Two years ago this week, Nepal was hit by a massive 7.8 magnitude earthquake, which reduced thousands of houses and temples to matchwood and killed nearly 9000 Nepali and foreign tourists in and around the Kathmandu Valley. Almost overnight, visitor numbers slowed to a trickle and hundreds of thousands of Nepalis were forced to take refuge in precarious shelters, waiting for relief agencies and aid workers to reach remote and outlying areas.
That was 25 April, 2015; this is now. Since the start of 2017, Nepal has been rated as one of the ‘best places to travel this year’ by a string of travel publications – including Lonely Planet’s Best in Travel – and British travel agents announced this week that bookings for trips to Nepal are now exceeding pre-earthquake levels. Similar stories are emerging from around the world as tourists flock back to Nepal to gaze at its famous temples and walk its breathtaking trekking trails.

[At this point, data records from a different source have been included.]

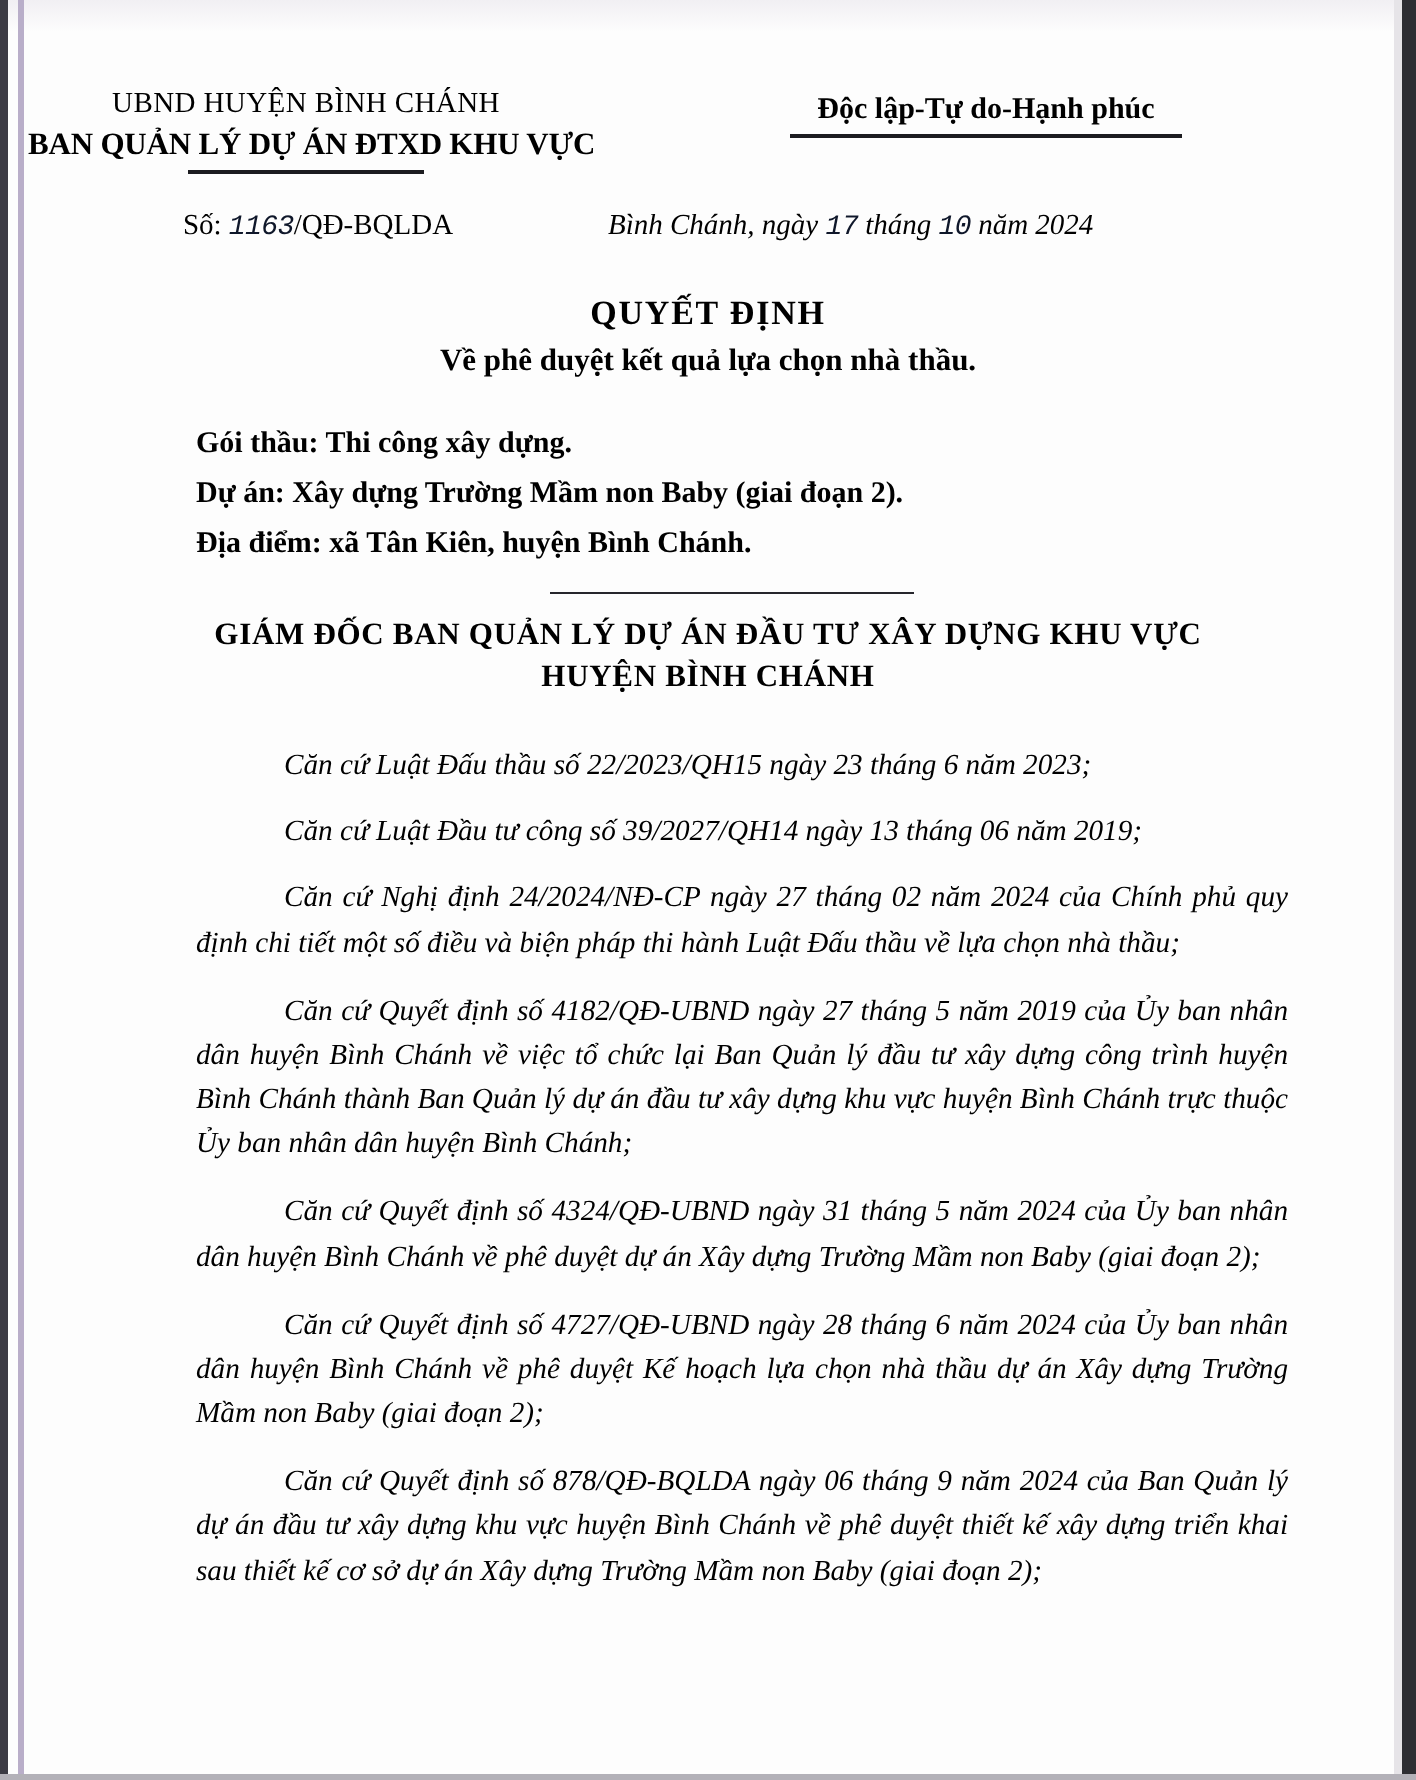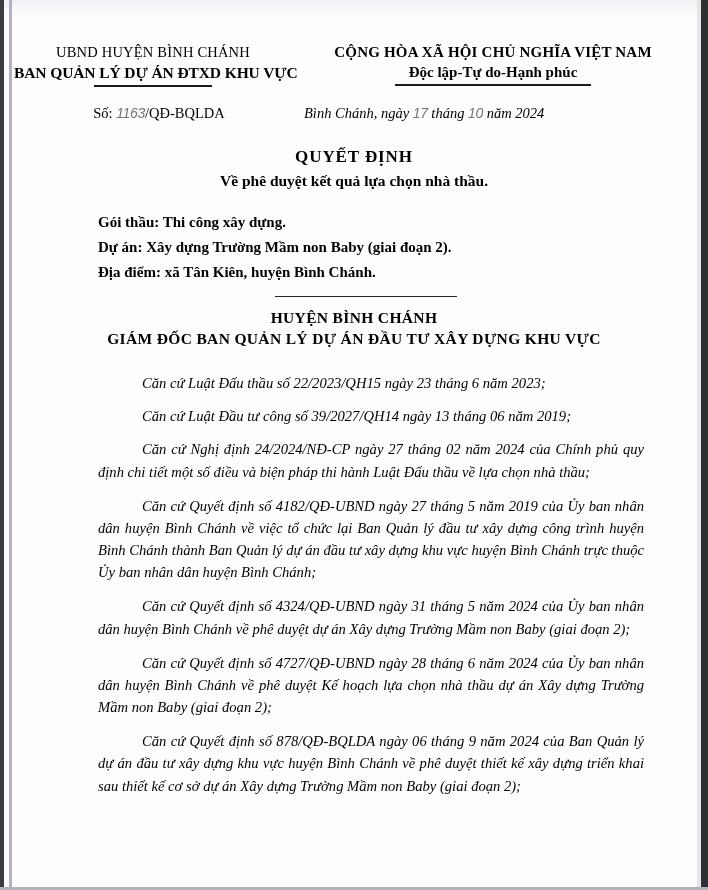--- a/index.html
+++ b/index.html
@@ -123,25 +123,25 @@
     text-align: center;
     white-space: nowrap;
   }
   .meta-date {
     width: 390px;
     text-align: left;
     font-style: italic;
     white-space: nowrap;
   }
   .handwritten {
-    font-family: Liberation Sans, sans-serif;
+    font-family: Liberation Mono, monospace;
     font-style: italic;
     font-size: 14px;
     letter-spacing: -.3px;
-    color: #737373;
+    color: #0f172a;
   }
 
   
   .doc-title-block {
     position: absolute;
     top: 143px;
     left: 0;
     width: 680px;
     text-align: center;
   }
@@ -220,21 +220,20 @@
 
   <div class="paper">
 
     <div class="doc-header">
       <div class="hdr-col-left">
         <div class="hdr-line1">UBND HUYỆN BÌNH CHÁNH</div>
         <div class="hdr-line2">BAN QUẢN LÝ DỰ ÁN ĐTXD KHU VỰC</div>
         <div class="hdr-rule"></div>
       </div>
       <div class="hdr-col-right">
-        <div class="hdr-line1">CỘNG HÒA XÃ HỘI CHỦ NGHĨA VIỆT NAM</div>
         <div class="hdr-line2">Độc lập-Tự do-Hạnh phúc</div>
         <div class="hdr-rule"></div>
       </div>
     </div>
 
     <div class="doc-meta">
       <div class="meta-so">
         <span>Số:</span>
         <span class="handwritten">1163</span><span>/QĐ-BQLDA</span>
       </div>
@@ -255,22 +254,22 @@
 
     <div class="doc-info">
       <div class="info-row">Gói thầu: Thi công xây dựng.</div>
       <div class="info-row">Dự án: Xây dựng Trường Mầm non Baby (giai đoạn 2).</div>
       <div class="info-row">Địa điểm: xã Tân Kiên, huyện Bình Chánh.</div>
     </div>
 
     <div class="mid-rule"></div>
 
     <div class="doc-issuer">
+      <div class="issuer-line">GIÁM ĐỐC BAN QUẢN LÝ DỰ ÁN ĐẦU TƯ XÂY DỰNG KHU VỰC</div>
       <div class="issuer-line">HUYỆN BÌNH CHÁNH</div>
-      <div class="issuer-line">GIÁM ĐỐC BAN QUẢN LÝ DỰ ÁN ĐẦU TƯ XÂY DỰNG KHU VỰC</div>
     </div>
 
     <div class="doc-body">
       <div class="clause tight">Căn cứ Luật Đấu thầu số 22/2023/QH15 ngày 23 tháng 6 năm 2023;</div>
       <div class="clause tight">Căn cứ Luật Đầu tư công số 39/2027/QH14 ngày 13 tháng 06 năm 2019;</div>
       <div class="clause">Căn cứ Nghị định 24/2024/NĐ-CP ngày 27 tháng 02 năm 2024 của Chính phủ quy định chi tiết một số điều và biện pháp thi hành Luật Đấu thầu về lựa chọn nhà thầu;</div>
       <div class="clause">Căn cứ Quyết định số 4182/QĐ-UBND ngày 27 tháng 5 năm 2019 của Ủy ban nhân dân huyện Bình Chánh về việc tổ chức lại Ban Quản lý đầu tư xây dựng công trình huyện Bình Chánh thành Ban Quản lý dự án đầu tư xây dựng khu vực huyện Bình Chánh trực thuộc Ủy ban nhân dân huyện Bình Chánh;</div>
       <div class="clause">Căn cứ Quyết định số 4324/QĐ-UBND ngày 31 tháng 5 năm 2024 của Ủy ban nhân dân huyện Bình Chánh về phê duyệt dự án Xây dựng Trường Mầm non Baby (giai đoạn 2);</div>
       <div class="clause">Căn cứ Quyết định số 4727/QĐ-UBND ngày 28 tháng 6 năm 2024 của Ủy ban nhân dân huyện Bình Chánh về phê duyệt Kế hoạch lựa chọn nhà thầu dự án Xây dựng Trường Mầm non Baby (giai đoạn 2);</div>
       <div class="clause">Căn cứ Quyết định số 878/QĐ-BQLDA ngày 06 tháng 9 năm 2024 của Ban Quản lý dự án đầu tư xây dựng khu vực huyện Bình Chánh về phê duyệt thiết kế xây dựng triển khai sau thiết kế cơ sở dự án Xây dựng Trường Mầm non Baby (giai đoạn 2);</div>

While many monuments are still awaiting restoration, and thousands are still waiting for permanent housing, the scars of the earthquake are slowly being erased, and trekkers are returning in droves to the backpacker cafes and mountain trails. Even routes severely affected by the disaster – including Langtang and Manaslu – are now fully open to trekkers.
The message that Nepal is ‘open for business’ seems, at last, to be reaching the outside world, but more significantly, trekkers are succeeding where international agencies and the government have failed, bringing much-needed money to ordinary Nepalis in some of the most remote, and most severely affected areas of Nepal.
The attractions of Nepal remain as they have ever been. Despite the loss of hundreds of landmark buildings, the Kathmandu Valley is still awash with medieval architecture, the jungles still teem with wildlife, and Nepal’s trekking trails are still dotted with lodges serving hot tea, daal bhaat (lentils and rice) and banana pancakes. Here is our pick of the must-see sights in this fascinating Himalayan nation:
The whole Kathmandu Valley is listed as a UNESCO world heritage site, thanks to its magnificent abundance of medieval architecture – a rival to the classical wonders of Paris or Rome. Make a beeline for Kathmandu’s Durbar Square and the hidden bahals (courtyards) dotted around the backstreets south of Thamel.
The towering, gold-topped stupas at Bodhnath and Swayambhunath are the signature monuments of Nepal, thronged by Buddhist pilgrims and crowned by golden spires painted with the watchful eyes of Buddha.
Exploring the Valley
Kathmandu is just one of dozens of medieval towns and villages scattered across the valley floor. Some, like Patan and Bhaktapur, rival Kathmandu in magnificence and grandeur; others are timeless backwaters, where farmers winnow crops by hand along dusty cobbled lanes.
Meet the Peaks
Trekking is Nepal’s top attraction, and the whole Himalayan region is criss-crossed by a spider-web of walking and mountaineering trails, climbing to the tops of the world’s highest mountains. The treks to Everest Base Camp and the Annapurna Circuit have topped bucket lists for generations.
Rumbling rhinos and terrible tigers
The national parks of Nepal’s Terai plains – most famously Bardia and Chitwan – offer vast stands of dense jungle, where endangered one-horned rhinos and Bengal tigers stalk secretively through the elephant grass.